[About this exercise]: Up to and including the line with "a clearer explanation.", restate every line of the records below word for word, from the first line on, leaving out the pictures.

Stored data

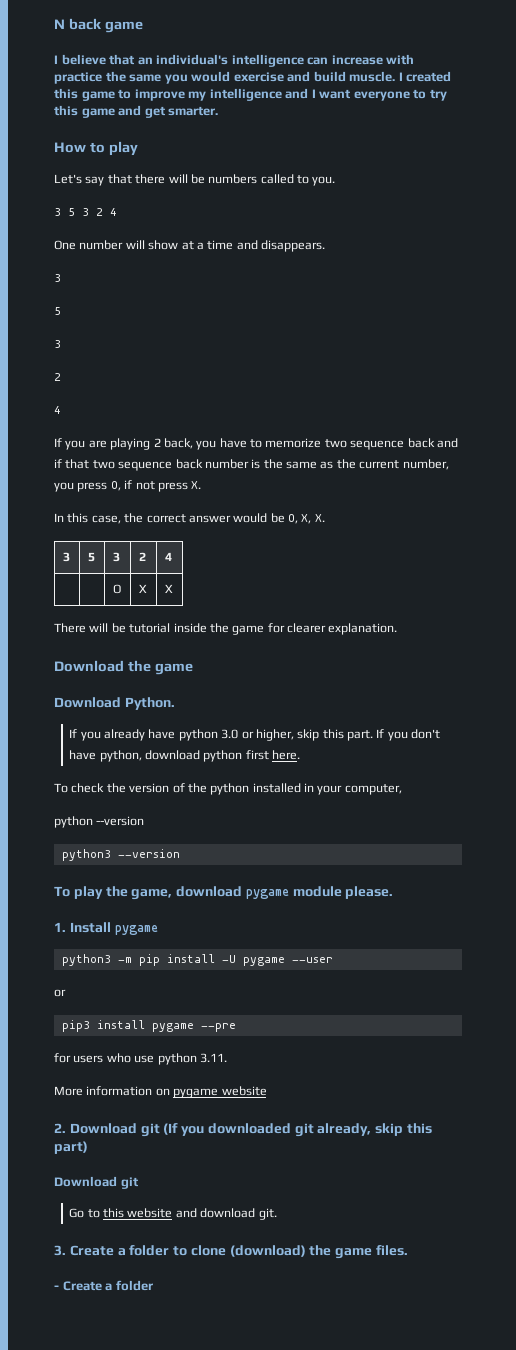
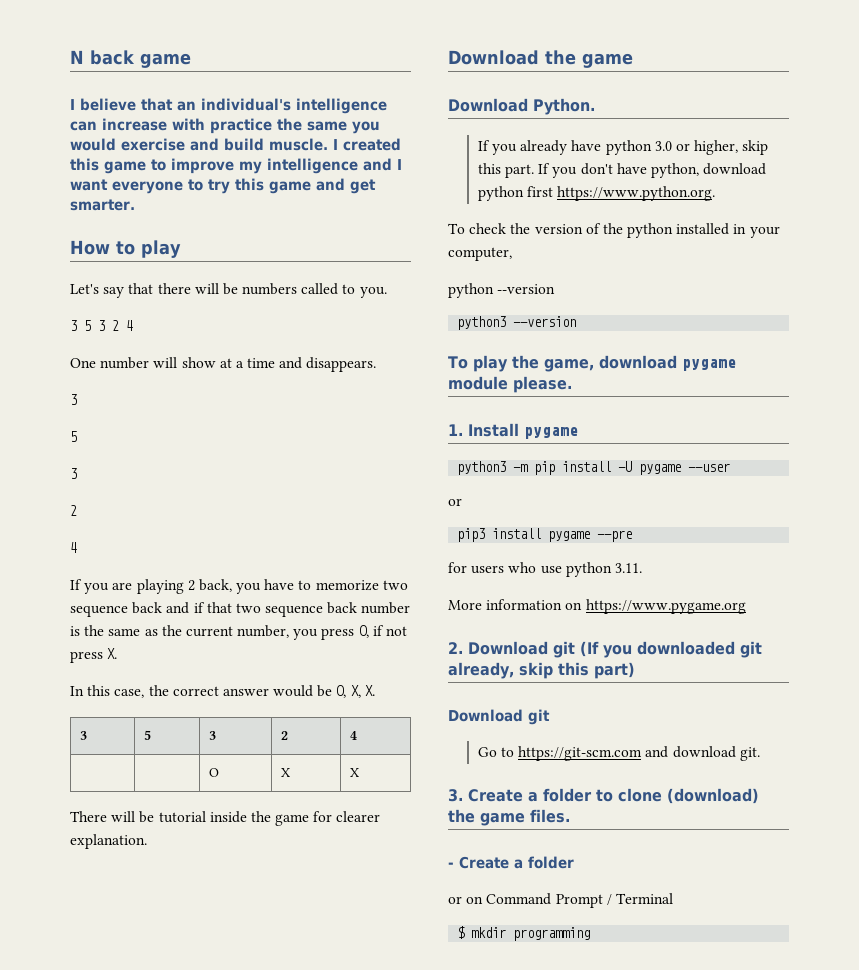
- If you don't have python, download python first here.
+ If you don't have python, download python first https://www.python.org.
- More information on pygame website
+ More information on https://www.pygame.org
- Go to this website and download git.
+ Go to https://git-scm.com and download git.
+ or on Command Prompt / Terminal
+ $ mkdir programming

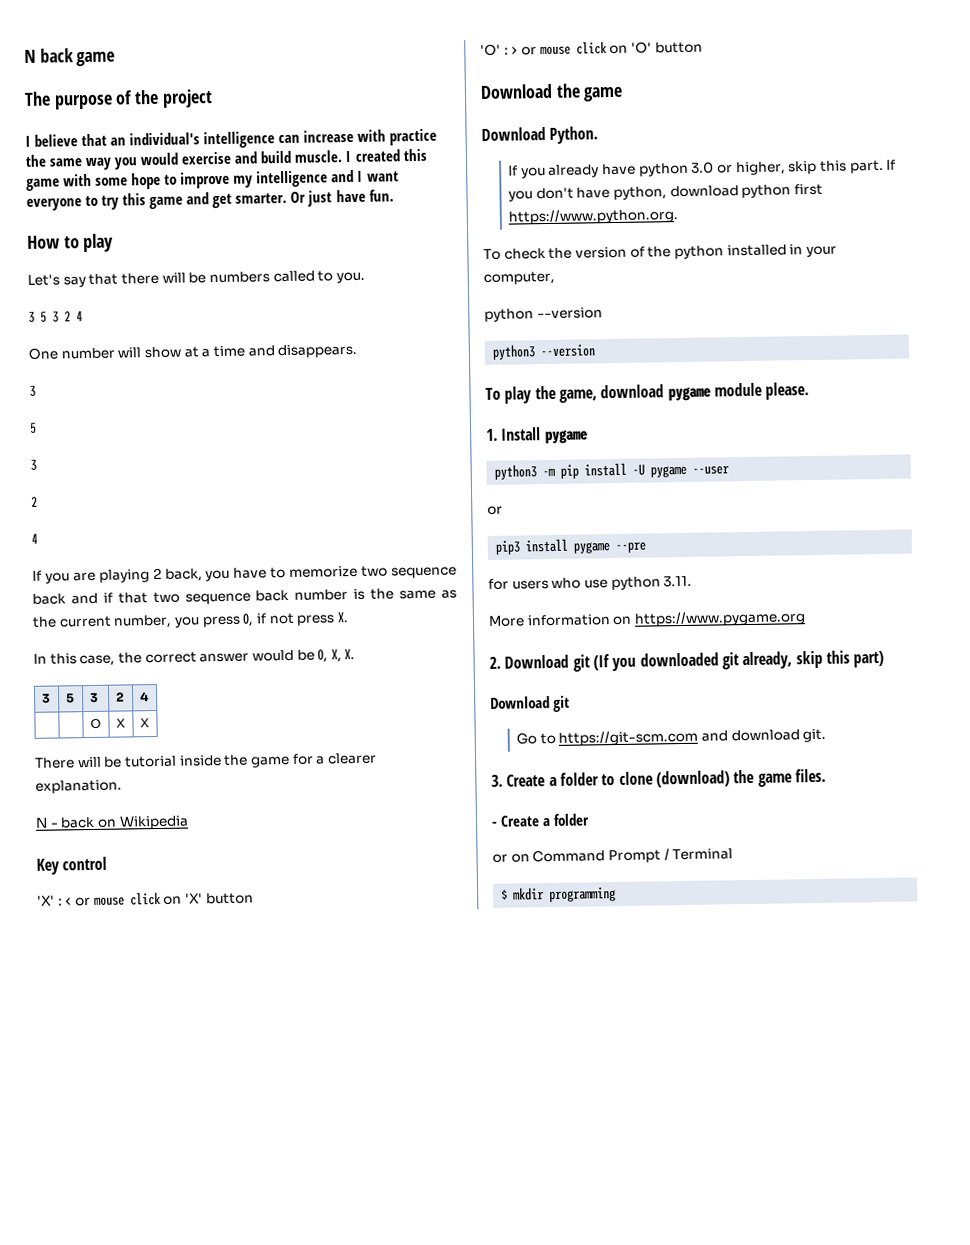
+ The purpose of the project
- I believe that an individual's intelligence can increase with practice the same you would exercise and build muscle.
+ I believe that an individual's intelligence can increase with practice the same way you would exercise and build muscle.
- I created this game to improve my intelligence and I want everyone to try this game and get smarter.
+ I created this game with some hope to improve my intelligence and I want everyone to try this game and get smarter. Or just have fun.
- There will be tutorial inside the game for clearer explanation.
+ There will be tutorial inside the game for a clearer explanation.
+ N - back on Wikipedia
+ Key control
+ 'X' : < or mouse click on 'X' button
+ 'O' : > or mouse click on 'O' button

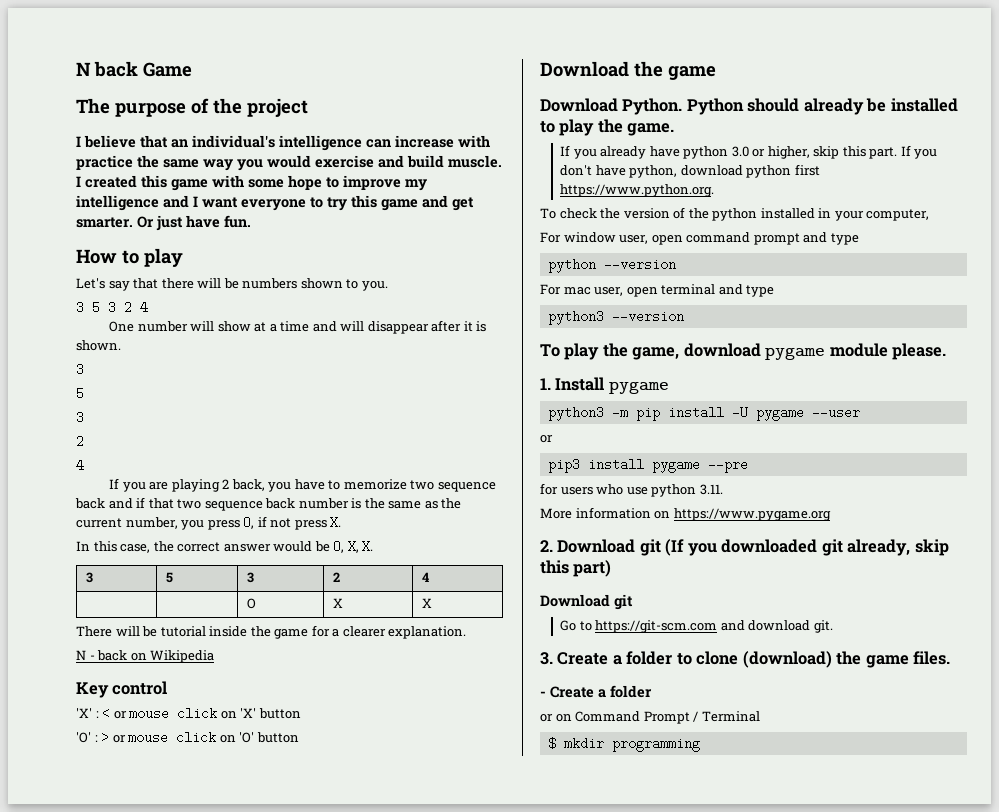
- N back game
+ N back Game
- Let's say that there will be numbers called to you.
+ Let's say that there will be numbers shown to you.
- One number will show at a time and disappears.
+ One number will show at a time and will disappear after it is shown.
+ Python should already be installed to play the game.
+ For window user, open command prompt and type
  python --version
+ For mac user, open terminal and type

[Completed exercise]:
- If you don't have python, download python first here.
+ If you don't have python, download python first https://www.python.org.
- More information on pygame website
+ More information on https://www.pygame.org
- Go to this website and download git.
+ Go to https://git-scm.com and download git.
+ or on Command Prompt / Terminal
+ $ mkdir programming

+ The purpose of the project
- I believe that an individual's intelligence can increase with practice the same you would exercise and build muscle.
+ I believe that an individual's intelligence can increase with practice the same way you would exercise and build muscle.
- I created this game to improve my intelligence and I want everyone to try this game and get smarter.
+ I created this game with some hope to improve my intelligence and I want everyone to try this game and get smarter. Or just have fun.
- There will be tutorial inside the game for clearer explanation.
+ There will be tutorial inside the game for a clearer explanation.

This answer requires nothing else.